----- Records

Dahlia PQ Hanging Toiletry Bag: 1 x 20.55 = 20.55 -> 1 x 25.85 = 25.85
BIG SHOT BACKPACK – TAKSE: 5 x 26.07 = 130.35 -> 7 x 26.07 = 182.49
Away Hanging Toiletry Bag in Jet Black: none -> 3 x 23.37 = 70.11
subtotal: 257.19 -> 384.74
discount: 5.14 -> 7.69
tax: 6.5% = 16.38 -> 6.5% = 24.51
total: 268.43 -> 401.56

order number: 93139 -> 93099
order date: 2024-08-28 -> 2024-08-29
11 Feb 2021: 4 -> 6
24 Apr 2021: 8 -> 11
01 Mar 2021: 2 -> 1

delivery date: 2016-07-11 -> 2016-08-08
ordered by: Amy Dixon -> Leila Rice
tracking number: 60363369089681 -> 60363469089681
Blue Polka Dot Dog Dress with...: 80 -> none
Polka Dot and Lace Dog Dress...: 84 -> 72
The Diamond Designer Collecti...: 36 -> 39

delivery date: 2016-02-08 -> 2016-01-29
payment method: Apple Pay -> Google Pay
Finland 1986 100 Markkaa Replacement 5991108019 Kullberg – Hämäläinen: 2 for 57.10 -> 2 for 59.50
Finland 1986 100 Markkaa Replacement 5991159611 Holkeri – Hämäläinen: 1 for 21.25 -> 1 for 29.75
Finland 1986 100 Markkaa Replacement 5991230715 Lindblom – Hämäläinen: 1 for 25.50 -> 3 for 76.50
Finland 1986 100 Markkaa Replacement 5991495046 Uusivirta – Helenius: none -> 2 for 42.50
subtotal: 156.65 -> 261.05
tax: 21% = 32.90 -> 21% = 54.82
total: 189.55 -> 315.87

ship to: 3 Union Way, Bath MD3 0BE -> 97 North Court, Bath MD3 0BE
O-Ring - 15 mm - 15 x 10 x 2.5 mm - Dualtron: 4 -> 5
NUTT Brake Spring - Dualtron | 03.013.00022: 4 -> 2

----------

● **Task to complete**: Where does the string "Polka" appear in the records above? Show every line that holds it.

● **Solution to the problem**:
Blue Polka Dot Dog Dress with...: 80 -> none
Polka Dot and Lace Dog Dress...: 84 -> 72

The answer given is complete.